World News

Bosnian Serbs ask Vucic to tie their region's independence to Kosovo talks

SARAJEVO (Reuters) - As Western diplomats try to revive stalled talks on normalising ties between Serbia and Kosovo, Bosnian Serb leaders on Thursday put pressure on Serbian President Aleksandar Vucic to include the status of their own region in any future negotiations.

Serbia does not recognise its former province Kosovo’s 2008 declaration of independence. But the European Union has said it must do so as a precondition for talks on its future membership of the EU.

Talks between the two parties, mediated by Germany, France and European Union diplomats, have restarted this month after having broken down almost two years ago. [L8N2EH2XX]

“We are very interested for the talks related to the status of Kosovo,” Milorad Dodik, the Serb member of Bosnia’s tripartite presidency, said at a news conference with Vucic in Banja Luka, the de facto capital of the Serb region in Bosnia.

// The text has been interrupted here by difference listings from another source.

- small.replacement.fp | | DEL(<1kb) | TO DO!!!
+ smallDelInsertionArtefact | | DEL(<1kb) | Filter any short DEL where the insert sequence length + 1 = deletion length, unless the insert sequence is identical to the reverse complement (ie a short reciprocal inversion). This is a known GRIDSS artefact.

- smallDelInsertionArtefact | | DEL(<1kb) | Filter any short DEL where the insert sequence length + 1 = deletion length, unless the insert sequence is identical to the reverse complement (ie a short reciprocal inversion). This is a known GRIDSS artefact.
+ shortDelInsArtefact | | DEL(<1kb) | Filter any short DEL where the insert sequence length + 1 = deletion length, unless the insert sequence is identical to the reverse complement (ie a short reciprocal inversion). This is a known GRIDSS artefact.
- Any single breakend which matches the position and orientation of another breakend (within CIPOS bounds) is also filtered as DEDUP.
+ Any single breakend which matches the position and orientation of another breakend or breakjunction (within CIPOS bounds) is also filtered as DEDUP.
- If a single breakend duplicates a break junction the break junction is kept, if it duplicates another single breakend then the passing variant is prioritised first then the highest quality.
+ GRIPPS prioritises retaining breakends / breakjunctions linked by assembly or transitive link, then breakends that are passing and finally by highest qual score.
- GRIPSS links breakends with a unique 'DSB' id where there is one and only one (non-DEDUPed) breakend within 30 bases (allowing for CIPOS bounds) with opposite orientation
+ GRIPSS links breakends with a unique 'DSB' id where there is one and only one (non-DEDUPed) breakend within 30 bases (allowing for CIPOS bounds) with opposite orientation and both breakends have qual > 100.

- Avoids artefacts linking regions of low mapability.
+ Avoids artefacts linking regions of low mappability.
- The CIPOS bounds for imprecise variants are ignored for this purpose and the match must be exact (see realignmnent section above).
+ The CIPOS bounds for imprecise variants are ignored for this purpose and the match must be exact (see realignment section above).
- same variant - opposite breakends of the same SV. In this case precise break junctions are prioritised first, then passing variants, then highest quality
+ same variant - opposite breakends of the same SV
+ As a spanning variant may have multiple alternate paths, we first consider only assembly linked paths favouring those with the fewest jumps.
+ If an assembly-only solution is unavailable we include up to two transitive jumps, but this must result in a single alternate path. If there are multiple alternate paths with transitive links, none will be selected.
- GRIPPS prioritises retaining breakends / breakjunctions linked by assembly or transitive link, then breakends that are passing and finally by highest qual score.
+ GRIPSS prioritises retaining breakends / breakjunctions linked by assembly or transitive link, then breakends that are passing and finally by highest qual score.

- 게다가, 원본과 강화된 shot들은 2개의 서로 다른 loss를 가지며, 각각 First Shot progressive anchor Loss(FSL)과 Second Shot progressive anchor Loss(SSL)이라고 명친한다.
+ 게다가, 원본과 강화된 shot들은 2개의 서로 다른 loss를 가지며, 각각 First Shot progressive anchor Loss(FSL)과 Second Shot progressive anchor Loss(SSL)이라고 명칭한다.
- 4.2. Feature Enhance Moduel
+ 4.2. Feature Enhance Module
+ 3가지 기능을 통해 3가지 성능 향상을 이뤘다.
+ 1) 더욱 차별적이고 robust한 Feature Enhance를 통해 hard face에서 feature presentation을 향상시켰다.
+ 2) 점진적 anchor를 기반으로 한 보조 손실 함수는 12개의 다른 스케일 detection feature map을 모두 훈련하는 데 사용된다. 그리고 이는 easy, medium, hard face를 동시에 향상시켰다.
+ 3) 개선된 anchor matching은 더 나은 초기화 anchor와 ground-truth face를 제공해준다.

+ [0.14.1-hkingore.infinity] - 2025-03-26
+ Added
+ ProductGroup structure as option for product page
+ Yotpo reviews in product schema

“It must become a part of public discourse that it is impossible to talk about a special status of Kosovo without talking about a special status of Republika Srpska,” said Dodik, a pro-Russian nationalist who has repeatedly called for the secession of the Serb region from Bosnia.

The 1990s Bosnian war in which more than 100,000 died was ended by the U.S.-brokered Dayton peace deal, dividing the country into the Serb-dominated Serb Republic and a Federation dominated by Bosniaks and Croats, which are linked via a weak central government.

Under the provisions of the Dayton peace accords, no region can unilaterally secede from Bosnia.

Vucic, who maintains close ties with ethnic kin in Bosnia but always underlines Serbia’s respect for Bosnia’s territorial integrity, said his duty was to listen to his Serb brethren and help them in any way he could.

“Dayton is a sacred letter for us. We are a guarantor of the implementation of the Dayton peace agreement,” said Vucic, who is under international pressure to normalise ties with Kosovo while facing protests against his own government at home.

He pledged 100 million euros to help the Serb Republic build a section of the road connecting the eastern town of Bijeljina with the Serbian border, and added that Serbia has considered to build an airport in the Bosnian southeastern town of Trebinje.